"As we have said repeatedly, there can be absolutely no question of any official involvement by any Russian agency, including the FSB, in any illegal actions in cyberspace," Kremlin spokesman Dmitry Peskov told journalists.
The US Justice Department on Wednesday charged two Russian intelligence operatives and a pair of hackers over one of the largest cyber-attacks in history, which began in 2014 with the apparent twin goals of espionage and financial gain.
It was the first time Washington had filed criminal charges against Russian officials for cyber-related offences, and came amid a separate high-stakes investigation into alleged Russian cyber-meddling in the US election.

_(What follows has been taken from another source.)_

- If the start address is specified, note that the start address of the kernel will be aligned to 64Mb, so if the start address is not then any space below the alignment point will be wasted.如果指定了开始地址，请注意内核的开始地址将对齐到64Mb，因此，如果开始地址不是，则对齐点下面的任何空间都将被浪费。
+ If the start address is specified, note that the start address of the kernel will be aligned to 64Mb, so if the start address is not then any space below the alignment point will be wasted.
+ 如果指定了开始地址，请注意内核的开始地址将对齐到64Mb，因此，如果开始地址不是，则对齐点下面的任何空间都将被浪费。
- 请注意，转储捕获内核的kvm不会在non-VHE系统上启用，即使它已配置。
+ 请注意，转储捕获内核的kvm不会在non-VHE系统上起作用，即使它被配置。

The Russian agents accused of directing the attack that targeted both US and Russian officials were identified as Dmitry Dokuchaev and Igor Sushchin, both members of the FSB, the successor agency to Russia's KGB.
The US said Dokuchaev was an officer in the FSB's Center for Information Security, known as Center 18, which is tasked with investigating hacking and is the FBI's point of contact in Moscow for cyber-crimes.
Dokuchaev, 33, was reported last year to have been arrested in Moscow by Russian authorities on treason charges linked to the US. He is accused of directing the Yahoo hacking along with his superior, the 43-year-old Sushchin.
The two officers "protected, directed, facilitated and paid criminal hackers to collect information through computer intrusions in the United States and elsewhere," acting US assistant attorney general Mary McCord told reporters.
They are accused of hiring two hackers, Alexsey Belan and Karim Baratov, to carry out the attacks, which continued until late 2016.
Baratov, described as a 22-year-old Canadian-Kazakh citizen, was reportedly arrested this week on a US warrant in Canada.
Kazakhstan on Thursday said that he had officially given up his citizenship in 2011.